Go over the lines below, and when one contains the word "background", copy it.

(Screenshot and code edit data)
☆ ☆ ☆ ☆

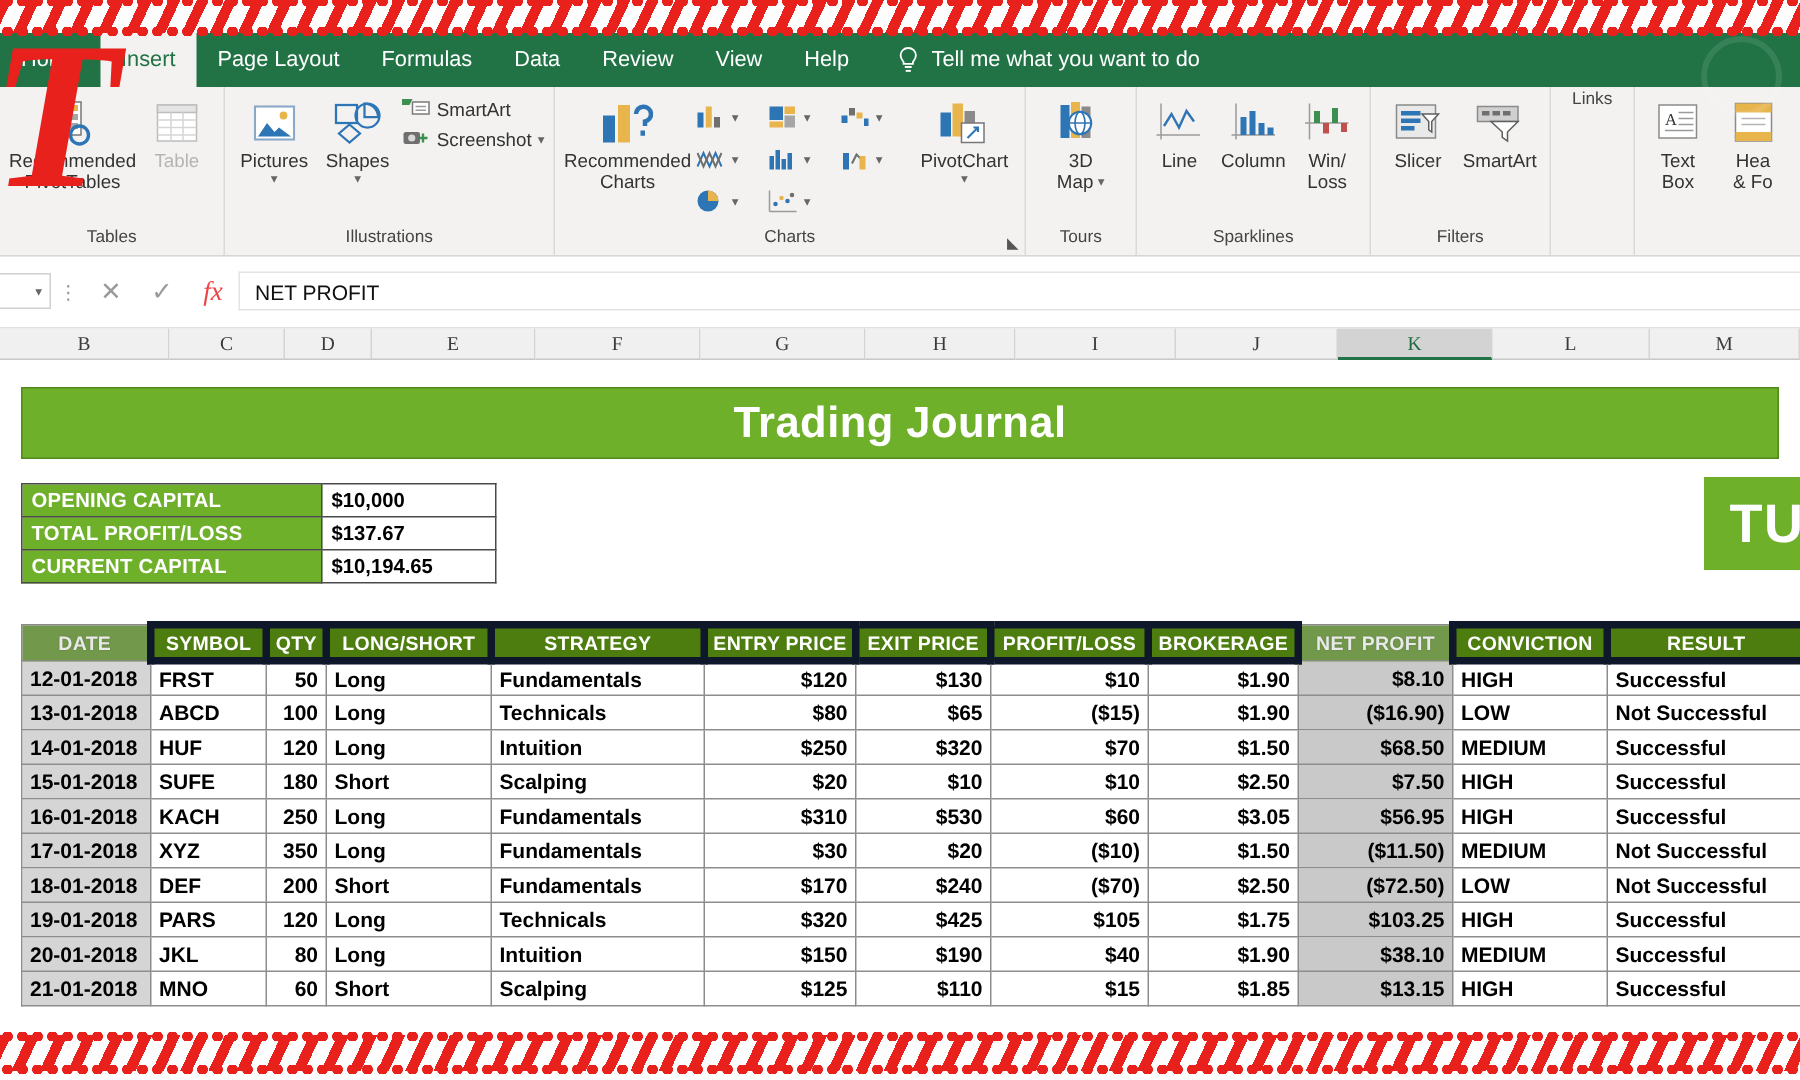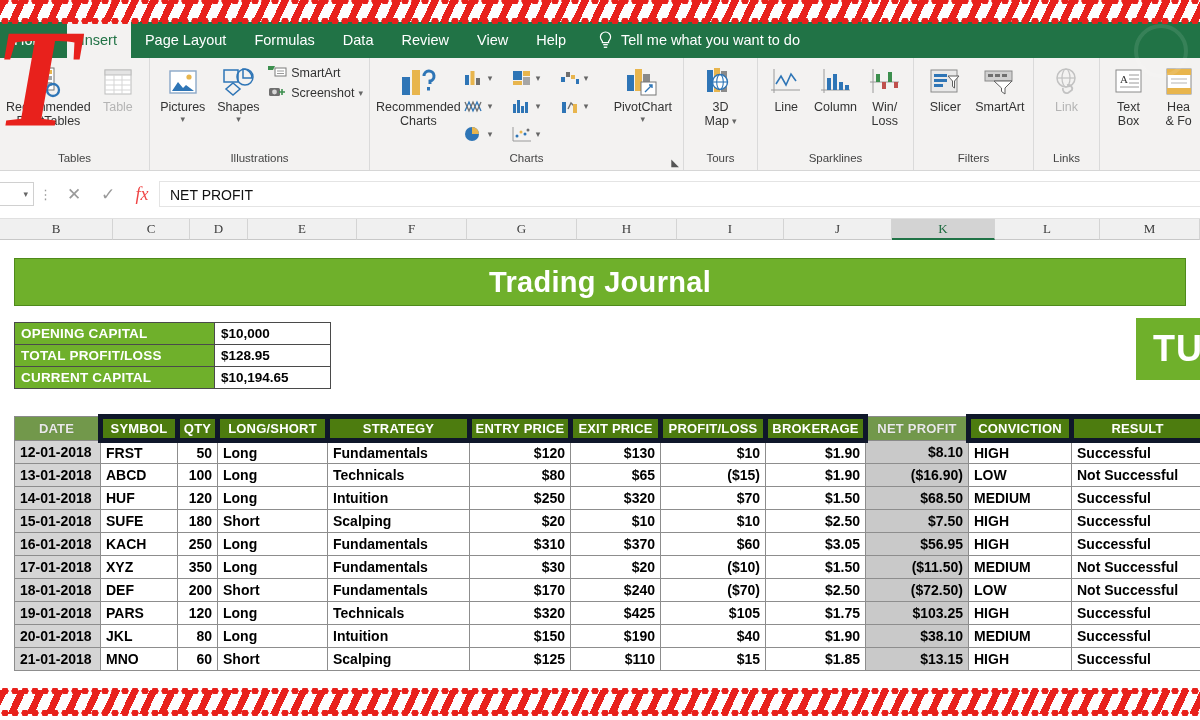--- a/index.html
+++ b/index.html
@@ -686,33 +686,20 @@
                 <path d="M12 15h18l-7 7v6l-3.5-2.5V22z" fill="#fff" stroke="#5f5f5f"></path>
               </svg>
           </span>
           <span>SmartArt</span>
         </div>
       </div>
       <div class="grp-label">Filters</div>
     </div>
 
     <div class="grp" style="width:66px">
-      <div class="grp-items">
-        <div class="bigbtn dis" style="width:54px">
-          <span class="ico">
-            <svg width="36" height="32" viewBox="0 0 36 32">
-                <circle cx="17" cy="12" r="9" fill="none" stroke="#c2c2c2" stroke-width="1.5"></circle>
-                <ellipse cx="17" cy="12" rx="4" ry="9" fill="none" stroke="#c2c2c2" stroke-width="1.2"></ellipse>
-                <line x1="8" y1="12" x2="26" y2="12" stroke="#c2c2c2" stroke-width="1.2"></line>
-                <path d="M14 22a4 4 0 0 0 5 5l4-3a4 4 0 0 0-5-5" fill="none" stroke="#c2c2c2" stroke-width="1.8"></path>
-              </svg>
-          </span>
-          <span>Link</span>
-        </div>
-      </div>
       <div class="grp-label">Links</div>
     </div>
 
     <div class="grp" style="width:110px;border-right:none;">
       <div class="grp-items">
         <div class="bigbtn" style="width:48px">
           <span class="ico">
             <svg width="34" height="32" viewBox="0 0 34 32">
                 <rect x="4" y="4" width="25" height="22" fill="#fff" stroke="#8a8a8a"></rect>
                 <text x="8" y="17" font-family="Liberation Serif, serif" font-size="11" fill="#333">A</text>
@@ -777,21 +764,21 @@
     </div>
 
     <table class="summary">
       <tbody id="summary-body">
           <tr>
             <td class="k">OPENING CAPITAL</td>
             <td class="v">$10,000</td>
           </tr>
           <tr>
             <td class="k">TOTAL PROFIT/LOSS</td>
-            <td class="v">$128.95</td>
+            <td class="v">$137.67</td>
           </tr>
           <tr>
             <td class="k">CURRENT CAPITAL</td>
             <td class="v">$10,194.65</td>
           </tr>
         </tbody>
     </table>
 
     <div class="tu-logo">
       <span>TU</span>
@@ -885,21 +872,21 @@
             <td class="left">HIGH</td>
             <td class="left">Successful</td>
           </tr>
           <tr>
             <td class="date">16-01-2018</td>
             <td class="left">KACH</td>
             <td class="num">250</td>
             <td class="left">Long</td>
             <td class="left">Fundamentals</td>
             <td class="num">$310</td>
-            <td class="num">$370</td>
+            <td class="num">$530</td>
             <td class="num">$60</td>
             <td class="num">$3.05</td>
             <td class="netp">$56.95</td>
             <td class="left">HIGH</td>
             <td class="left">Successful</td>
           </tr>
           <tr>
             <td class="date">17-01-2018</td>
             <td class="left">XYZ</td>
             <td class="num">350</td>

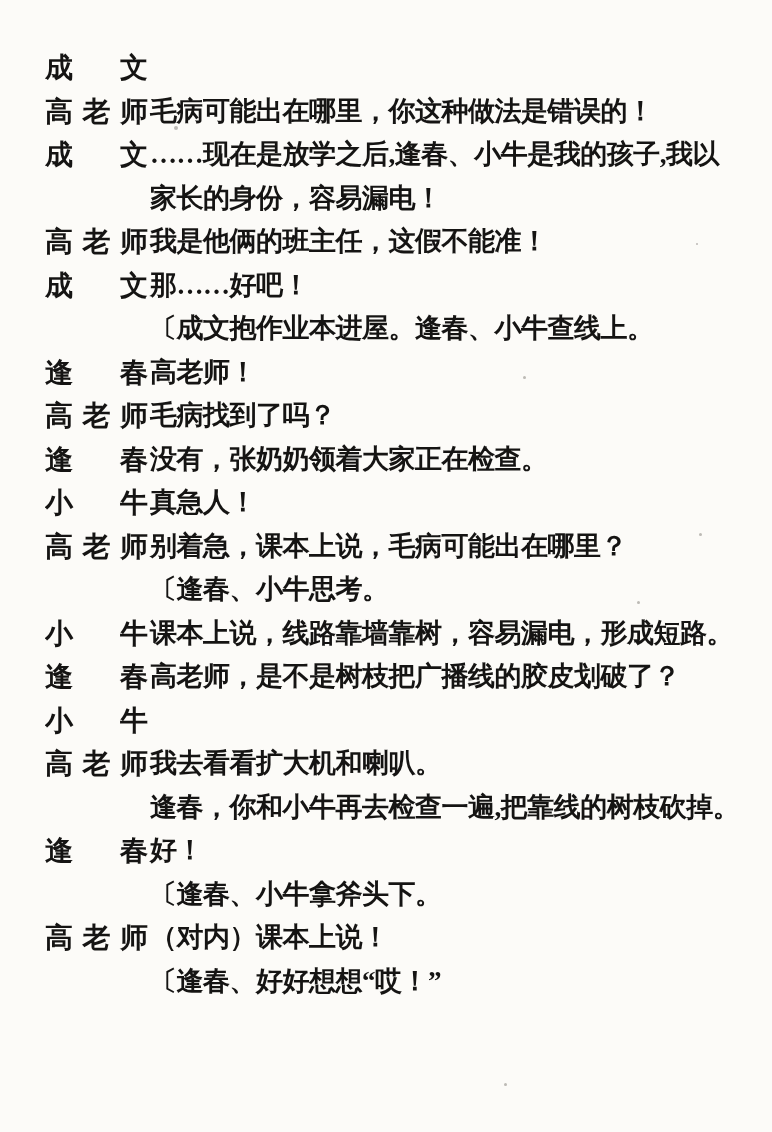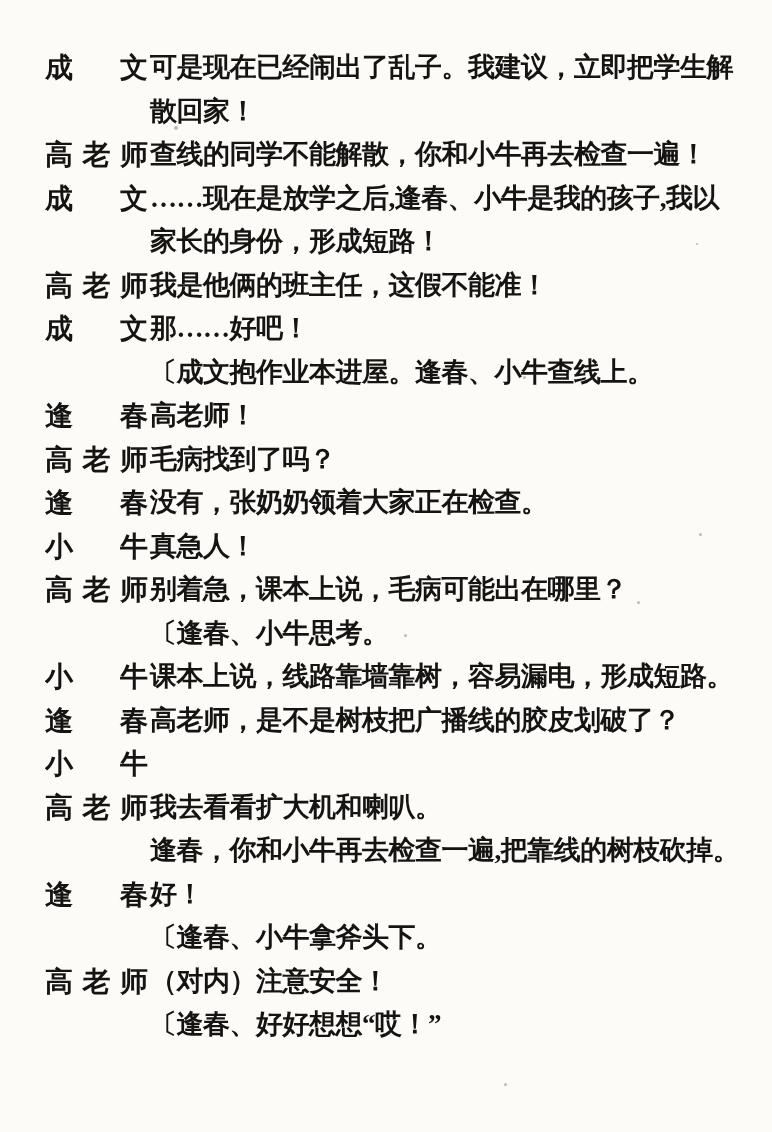--- a/index.html
+++ b/index.html
@@ -60,38 +60,34 @@
   }
 </style>
 </head>
 <body>
 
 <div class="page">
   <div class="content">
 
     <div class="entry">
       <div class="speaker">成　文</div>
-      <div class="lines">
-        <div class="line">可是现在已经闹出了乱子。我建议，立即把学生解</div>
-        <div class="line">散回家！</div>
-      </div>
-    </div>
-
-    <div class="entry">
-      <div class="speaker">高老师</div>
-      <div class="lines">
-        <div class="line">查线的同学不能解散，你和小牛再去检查一遍！</div>
+    </div>
+
+    <div class="entry">
+      <div class="speaker">高老师</div>
+      <div class="lines">
+        <div class="line">毛病可能出在哪里，你这种做法是错误的！</div>
       </div>
     </div>
 
     <div class="entry">
       <div class="speaker">成　文</div>
       <div class="lines">
         <div class="line">……现在是放学之后,逢春、小牛是我的孩子,我以</div>
-        <div class="line">家长的身份，形成短路！</div>
+        <div class="line">家长的身份，容易漏电！</div>
       </div>
     </div>
 
     <div class="entry">
       <div class="speaker">高老师</div>
       <div class="lines">
         <div class="line">我是他俩的班主任，这假不能准！</div>
       </div>
     </div>
 
@@ -187,21 +183,21 @@
     <div class="entry">
       <div class="speaker"></div>
       <div class="lines">
         <div class="line">〔逢春、小牛拿斧头下。</div>
       </div>
     </div>
 
     <div class="entry">
       <div class="speaker">高老师</div>
       <div class="lines">
-        <div class="line">（对内）注意安全！</div>
+        <div class="line">（对内）课本上说！</div>
       </div>
     </div>
 
     <div class="entry">
       <div class="speaker"></div>
       <div class="lines">
         <div class="line">〔逢春、好好想想“哎！”</div>
       </div>
     </div>
 

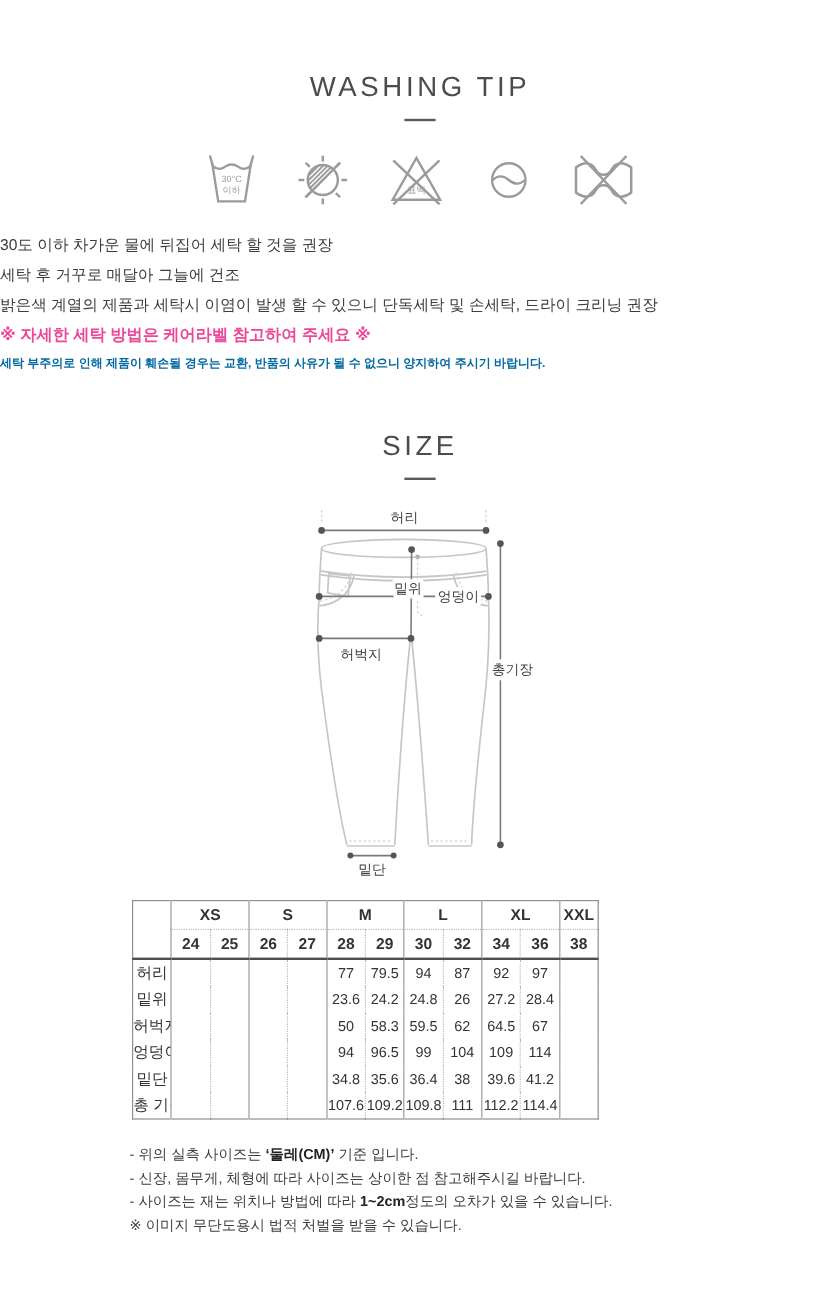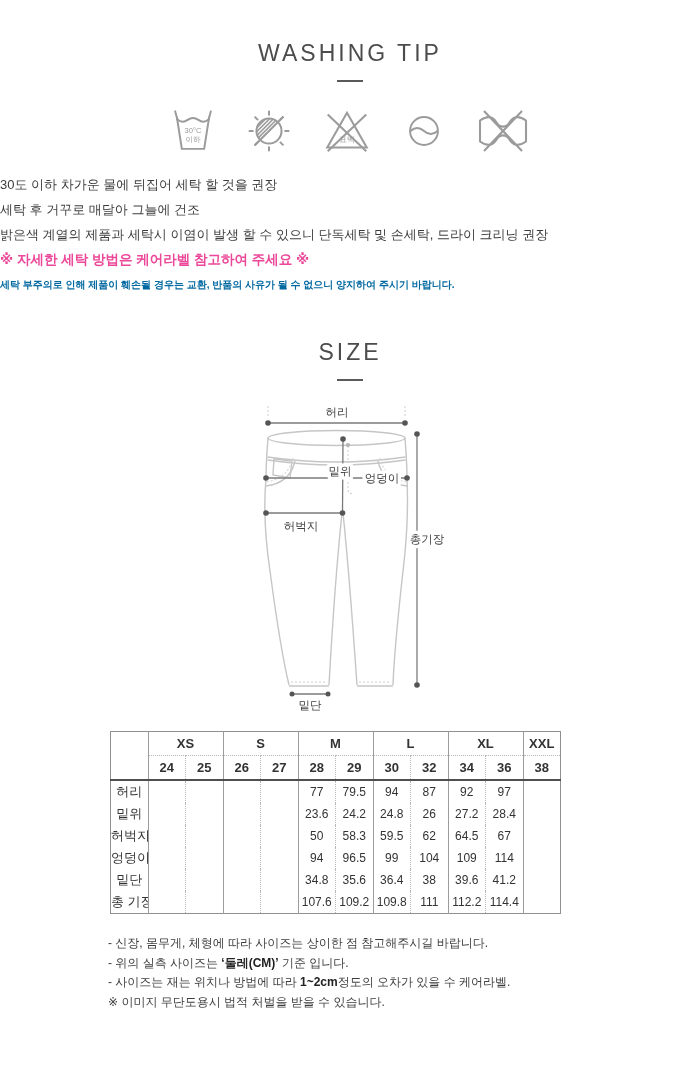--- a/index.html
+++ b/index.html
@@ -7,35 +7,35 @@
     position:relative; width:700px; height:1090px; background:#ffffff;
     font-family:"Liberation Sans","DejaVu Sans",sans-serif; color:#3a3a3a;
     overflow:hidden;
   }
   .sec-title {
     margin:0; text-align:center; font-size:23px; font-weight:400;
     letter-spacing:3px; color:#4c4c4c;
   }
   .title-divider { width:26px; height:2px; background:#5a5a5a; margin:13px auto 0; }
 
-  .washing-section { padding-top:40px; }
+  .washing-section { padding-top:59px; }
   .icons-row {
     display:flex; justify-content:center; align-items:center;
     gap:24px; margin-top:20px; height:58px;
   }
   .wash-text { margin-top:12px; text-align:left; }
   .wash-text p { margin:0; line-height:25px; font-size:13px; color:#3c3c3c; }
   .wash-text p.em { font-weight:bold; font-size:13.5px; color:#ec4899; }
   .wash-text p.sub { font-size:10px; color:#0369a1;font-weight:bold; }
 
   .size-section { margin-top:42px; }
   .diagram { margin:20px 0 0 250px; width:200px; height:316px; }
 
   table.size-table {
-    border-collapse:collapse; table-layout:fixed; width:451px;
+    border-collapse:collapse; table-layout:fixed; width:389px;
     margin:14px 0 0 110px; border:1px solid #8f8f8f;
   }
   .size-table th, .size-table td {
     padding:0; text-align:center; vertical-align:middle;
     font-size:12px; color:#333333; height:22px; overflow:hidden; white-space:nowrap;
   }
   .size-table th { font-weight:bold; font-size:13px; height:23px; }
   .size-table td.rowlabel { font-size:13px; }
   .vr-solid { border-right:1px solid #9c9c9c; }
   .vr-dot { border-right:1px dotted #b8b8b8; }
@@ -305,20 +305,20 @@
             <td class="vr-dot">109.8</td>
             <td class="vr-solid">111</td>
             <td class="vr-dot">112.2</td>
             <td class="vr-solid">114.4</td>
             <td></td>
           </tr>
         </tbody>
       </table>
 
     <div class="notes" id="size-notes">
+        <p><span>- 위의 실측 사이즈는 </span><b>‘둘레(CM)’</b><span> 기준 입니다.</span></p>
         <p><span>- 신장, 몸무게, 체형에 따라 사이즈는 상이한 점 참고해주시길 바랍니다.</span></p>
-        <p><span>- 위의 실측 사이즈는 </span><b>‘둘레(CM)’</b><span> 기준 입니다.</span></p>
-        <p><span>- 사이즈는 재는 위치나 방법에 따라 </span><b>1~2cm</b><span>정도의 오차가 있을 수 케어라벨.</span></p>
+        <p><span>- 사이즈는 재는 위치나 방법에 따라 </span><b>1~2cm</b><span>정도의 오차가 있을 수 있습니다.</span></p>
         <p><span>※ 이미지 무단도용시 법적 처벌을 받을 수 있습니다.</span></p>
       </div>
   </section>
 
 </div>
 
 </body></html>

☆ ☆ ☆ ☆

**Exercise response**
     position:relative; width:700px; height:1090px; background:#ffffff;
   .title-divider { width:26px; height:2px; background:#5a5a5a; margin:13px auto 0; }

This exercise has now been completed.